Eyewitness Tamara told BBC News: ‘You could hear people screaming ‘help me, help me’.
‘There were people throwing their kids out [of windows], they were shouting ‘save my children’. The fire brigade were telling people to stay where they were, they were telling people ‘we’ll come and get you’.’
It was a 27-story apartment building that the fire consumed in just 15 minutes.
How it started is really shocking.
A ‘faulty fridge’ exploded, causing what could be one of the worst fires in British history; in light of fears that no one on the top three floors survived.
So far 12 people have been reported dead from the fire at Grenfell Tower in White City.
Authorities believe that the number will rise well over 50.
The building is still reportedly on fire, so finding the bodies is proving difficult at the moment.
According to residents the flat building had no working fire alarms, no sprinklers and the only staircase leading to safety was blocked.
One community leader helping locate victims believes that no one on the top three floors survived and the home to 600 people may soon collapse.
The anonymous leader said: ‘We have a list of missing people – there are so many. It’s possible there are more than 50, possibly hundreds’.
Today bodies were strewn through the charred block including in its lobby and undertakers were seen removing the dead in a delicate and treacherous recovery operation set to last several days.
Those who managed to flee said it was ‘like hell on earth’ inside as they scrambled over dead bodies in scenes akin to 9/11.
Petrified residents were seen throwing themselves and their children out of windows to avoid being burned to death – others made ropes by tying bed sheets together or used them as makeshift parachutes and jumped.
The local council, the block’s landlord and the contractor used to refurbish the building last year face serious questions about how the fire took hold so quickly in a tower branded a ‘death trap’ by survivors.
With dozens now feared dead or missing and the tower’s management facing a possible gross negligence manslaughter case it has emerged:
- At least 12 people have died, 74 are in six London hospitals including 20 in a critical condition after Grenfell Tower blaze started at 1am;
- Dozens more are feared dead or missing with one source claiming total could run into the hundreds. The Casualty Bureau number is 0800 0961 233;
- Trapped residents begged to be rescued while waving white towels, torches and mobile phones after being urged to stay in their flats;
- Petrified people were seen throwing themselves and their children out of windows – a baby tossed from the ‘9th or tenth floor’ was caught and survived – but the mother’s fate is unknown
- 200 firefighters with 40 engines needed to tackle ‘unprecedented’ blaze and pulled 65 from inside the blaze – residents claim that fire alarms didn’t work, sprinklers failed and only stairwell used as exit was blocked;
- Residents gave repeated warnings about ‘appalling’ fire safety to landlord Kensington and Chelsea Tenant Management Organisation (KCTMO), whose four bosses earned £650,000 between them last year;
- New plastic rain-proof cladding encasing the building in £10million refurbishment ‘went up like a match’ and helped fire spread quickly from fourth floor to 27th floor – although the contractor insists it was safe;
- Dozens of similar blocks from the 1960s and 1970s refurbished in recent years have the same or similar new cladding – Expertr have said a blaze like this in a tower block was ‘a disaster waiting to happen’

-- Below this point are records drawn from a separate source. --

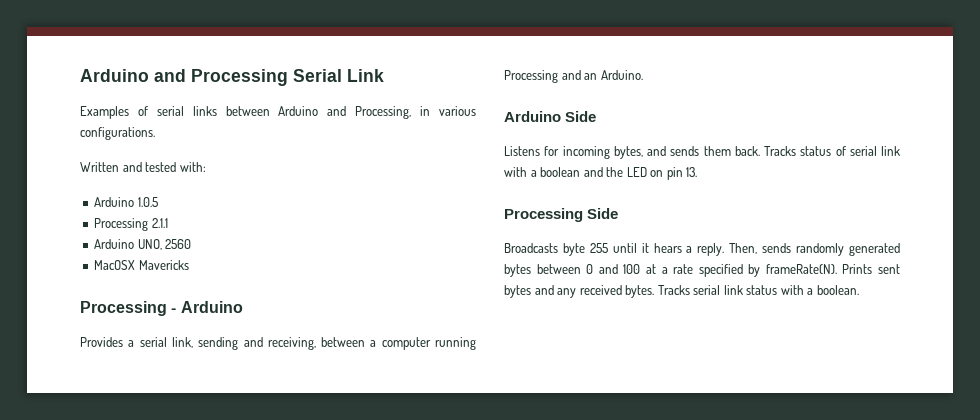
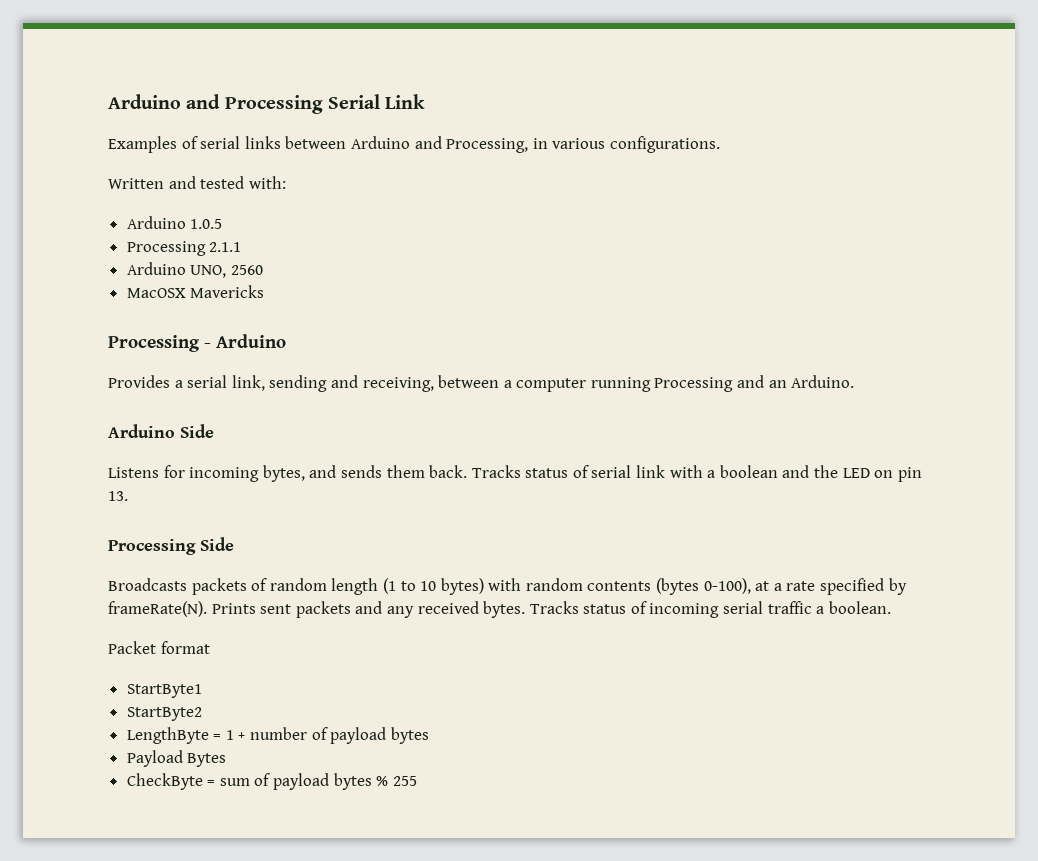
[562,243,900,256] [504,264,641,277] byte 255 until it hears a reply. Then, sends randomly generated bytes between 0 and 100 -> [191,578,751,595] packets of random length (1 to 10 bytes) with random contents (bytes 0-100),
[504,285,531,298] bytes -> [295,601,351,618] packets
[693,285,859,295] serial link status with a boolean. -> [583,601,891,618] [108,641,210,654] [126,684,202,698] [126,707,202,721] [126,727,429,744] [126,750,227,767] [126,773,417,790] status of incoming serial traffic a boolean. // Packet format // StartByte1 // StartByte2 // LengthByte = 1 + number of payload bytes // Payload Bytes // CheckByte = sum of payload bytes % 255

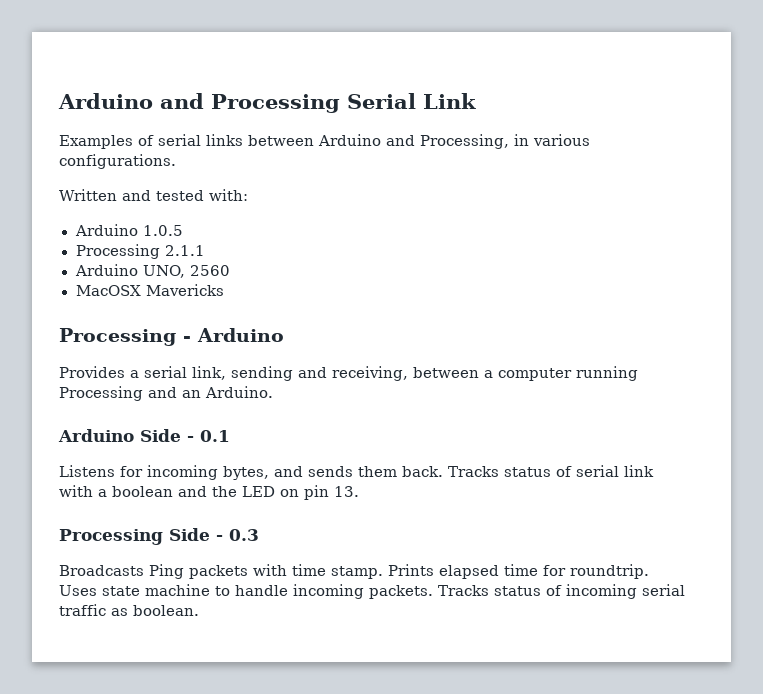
(214, 431) none -> [187,430,230,442] - 0.1
(234, 544) none -> [216,529,259,541] - 0.3
[191,578,907,595] [108,601,526,618] packets of random length (1 to 10 bytes) with random contents (bytes 0-100), at a rate specified by frameRate(N). Prints sent packets and any received bytes. -> [149,564,649,579] [59,584,433,599] Ping packets with time stamp. Prints elapsed time for roundtrip. Uses state machine to handle incoming packets.
[816,606,825,614] a -> [111,608,128,616] as
[108,641,210,654] [126,684,202,698] [126,707,202,721] [126,727,429,744] [126,750,227,767] [126,773,417,790] // Packet format // StartByte1 // StartByte2 // LengthByte = 1 + number of payload bytes // Payload Bytes // CheckByte = sum of payload bytes % 255 -> (199, 610) none

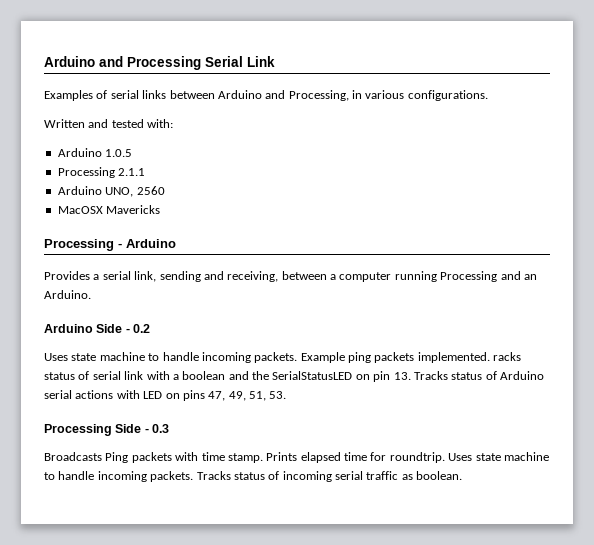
[200,430,230,442] [59,465,499,480] 0.1 // Listens for incoming bytes, and sends them back. Tracks -> [133,324,151,333] [44,352,522,363] 0.2 // Uses state machine to handle incoming packets. Example ping packets implemented. racks
[242,486,275,497] LED -> [272,371,353,380] SerialStatusLED
(359, 491) none -> [413,371,544,380] [44,390,287,401] Tracks status of Arduino serial actions with LED on pins 47, 49, 51, 53.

- Local community including celebrities bring food and clothes to crisis centres while others offer the now-homeless places to stay;
Police have said it is not possible to confirm how many people are unaccounted for because the building is still on fire more than 12 hours after it started.

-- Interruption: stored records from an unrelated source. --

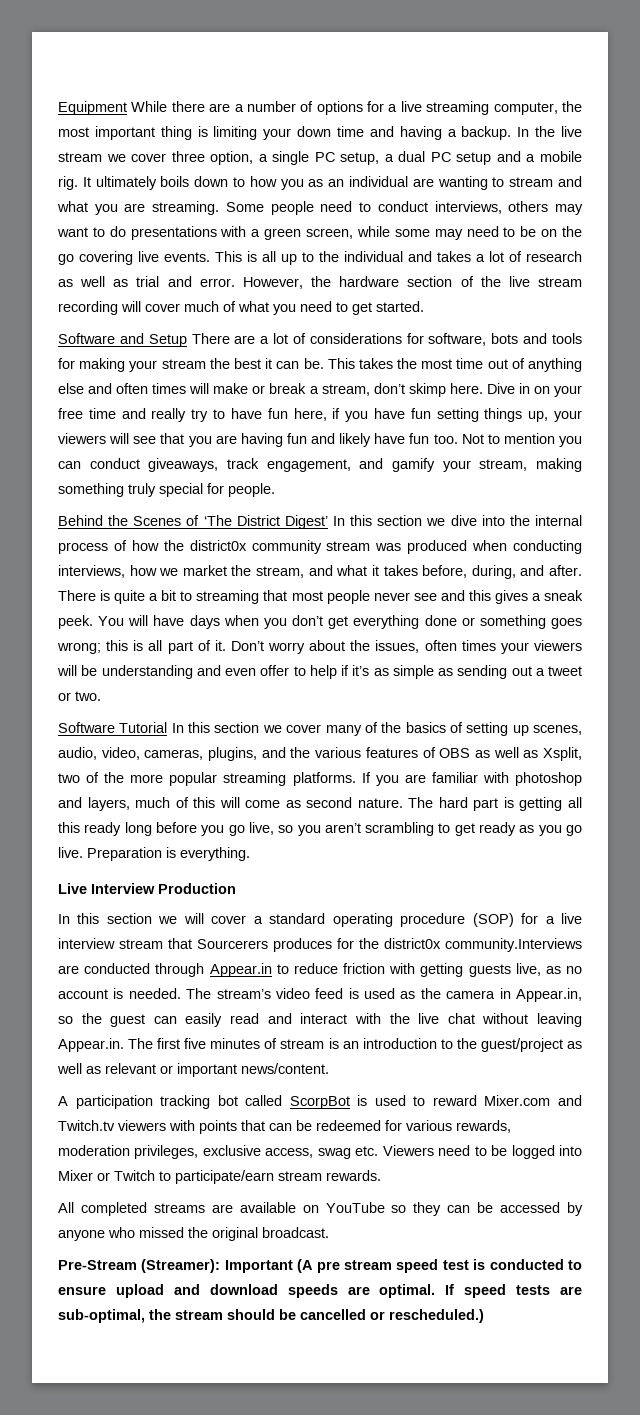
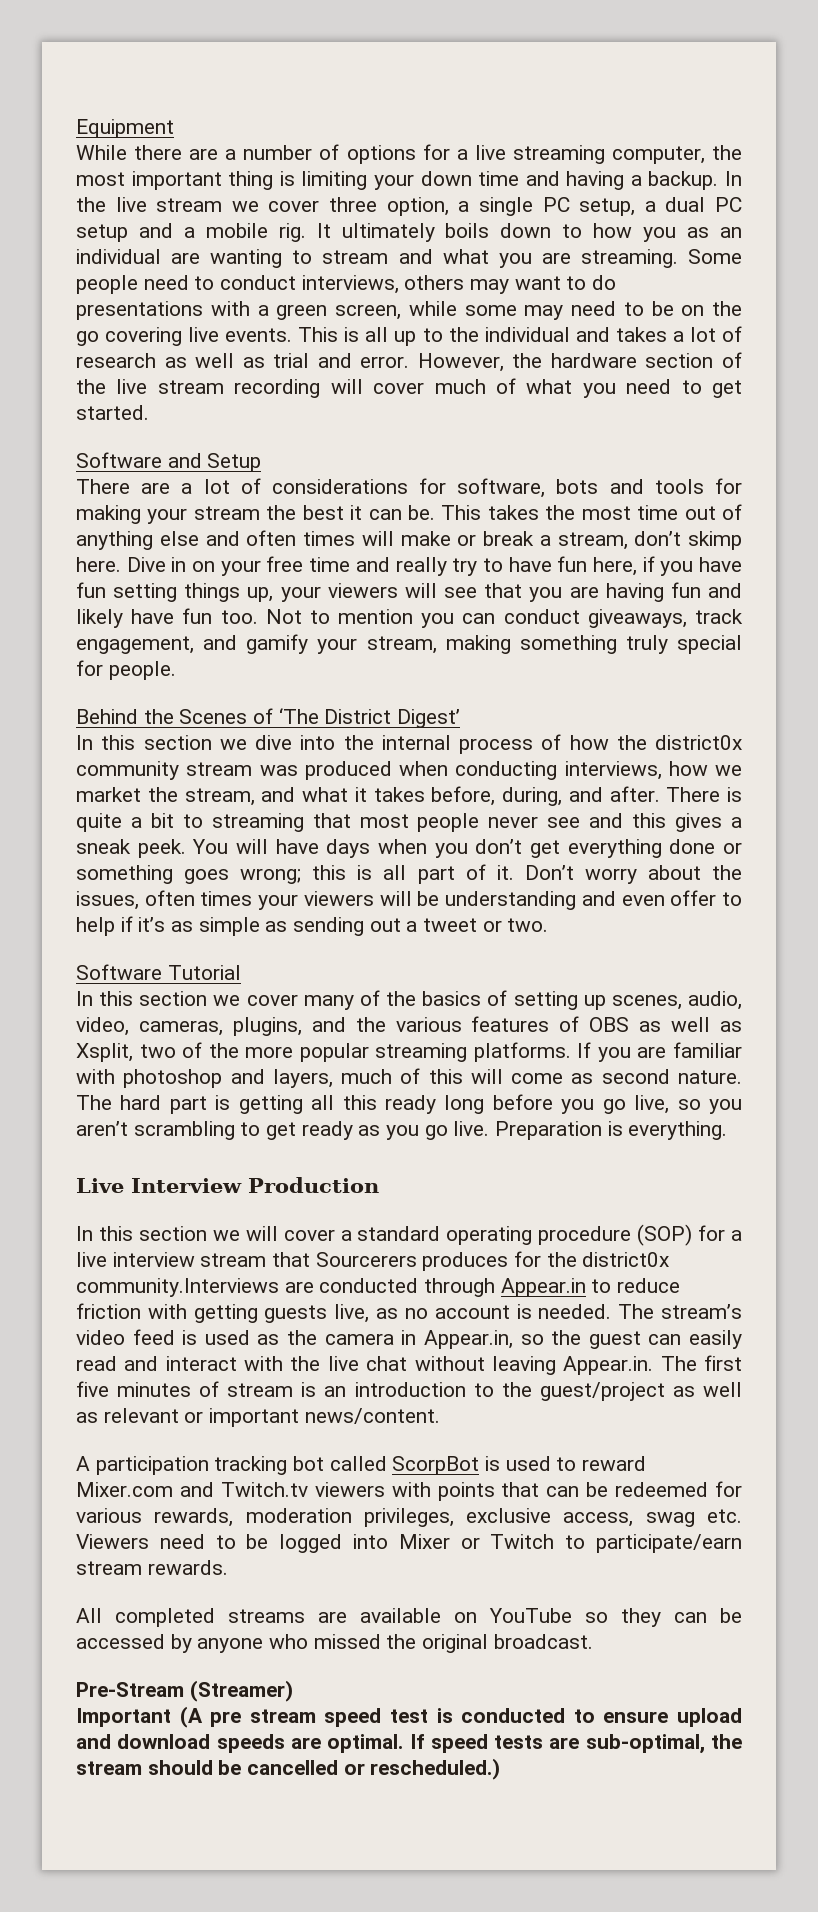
(127, 108) none -> (174, 128) //
(187, 340) none -> (262, 462) //
(328, 522) none -> (461, 718) //
(168, 727) none -> (241, 972) //
[141,1259,221,1273] (Streamer): -> [189,1680,293,1702] (Streamer) //

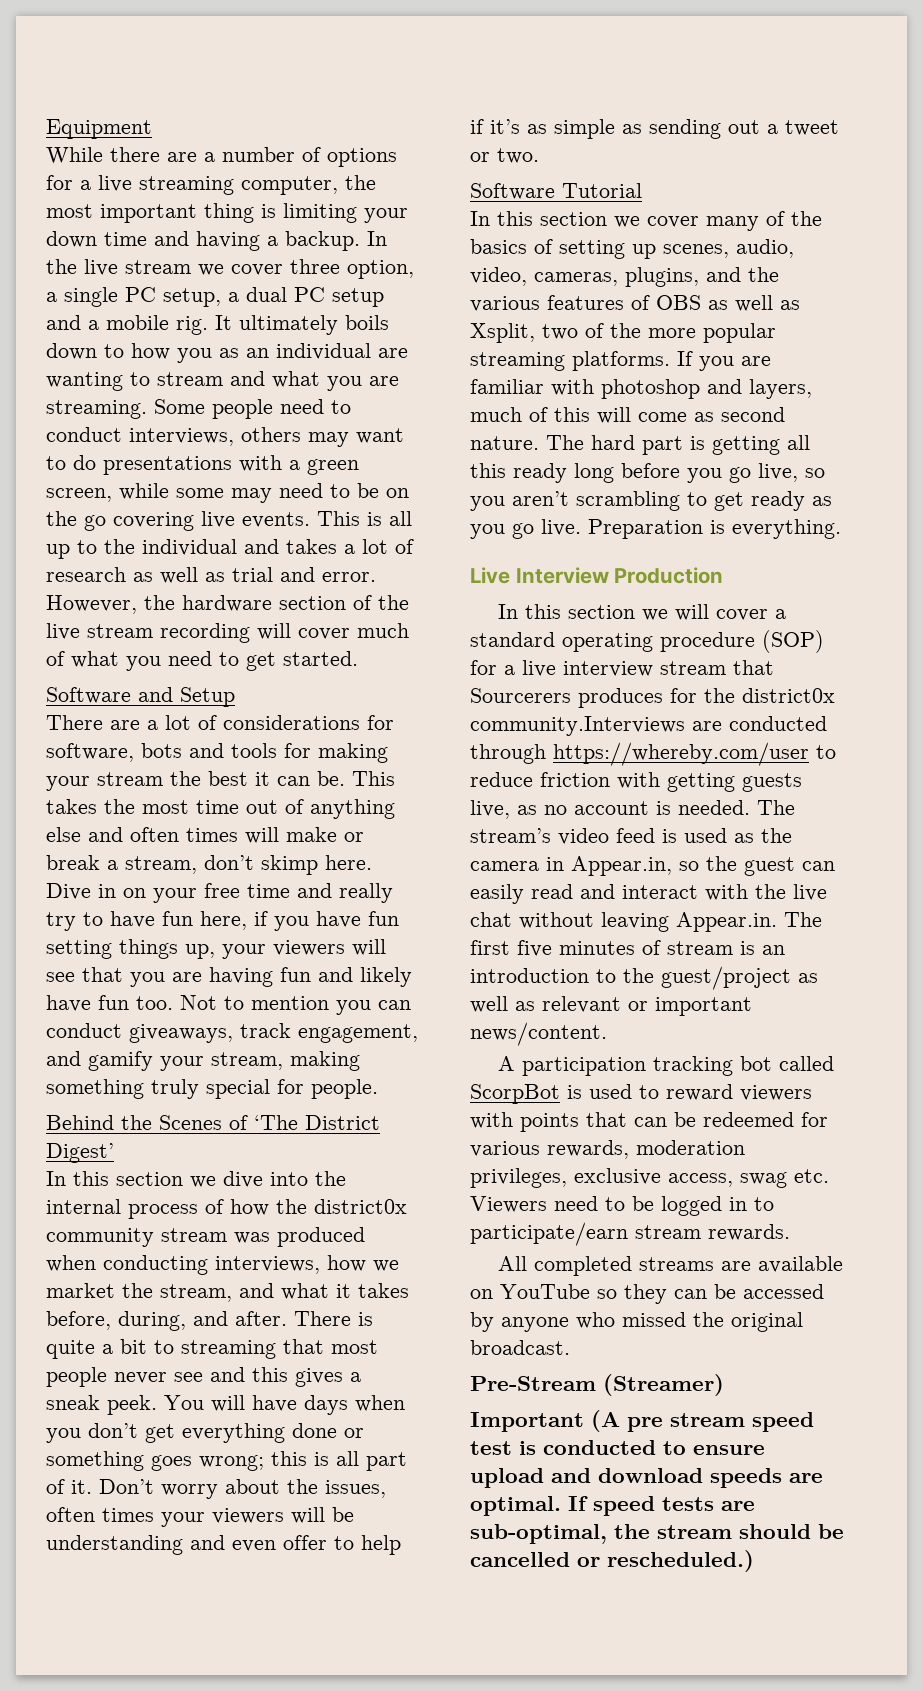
[500,1278,586,1297] Appear.in -> [553,742,809,766] https://whereby.com/user
[76,1482,308,1497] Mixer.com and Twitch.tv -> (733, 1092) none
[352,1534,555,1549] into Mixer or Twitch -> [729,1197,747,1211] in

The tower’s own community action group requested the building be demolished about 4 years ago. They had problems with the ‘appalling’ fire safety in the tower.
According to the group, their complaints fell on the ‘deaf ears’ of landlord Kensington and Chelsea Tenant Management Organisation (KCTMO).
The landlord group had completed a £10million refurbishment last year, but that didn’t seem to matter.
The newly cladded building – built in 1974 – ‘went up like a match’, stated one resident.
A spokesman said: ‘It is too early to speculate what caused the fire and contributed to its spread. We will co-operate fully with all the relevant authorities in order to ascertain the cause of this tragedy.
‘We are aware that concerns have been raised historically by residents. We always take all concerns seriously and these will form part of our forthcoming investigations. While these investigations continue with our co-operation, our core priority at the moment is our residents’.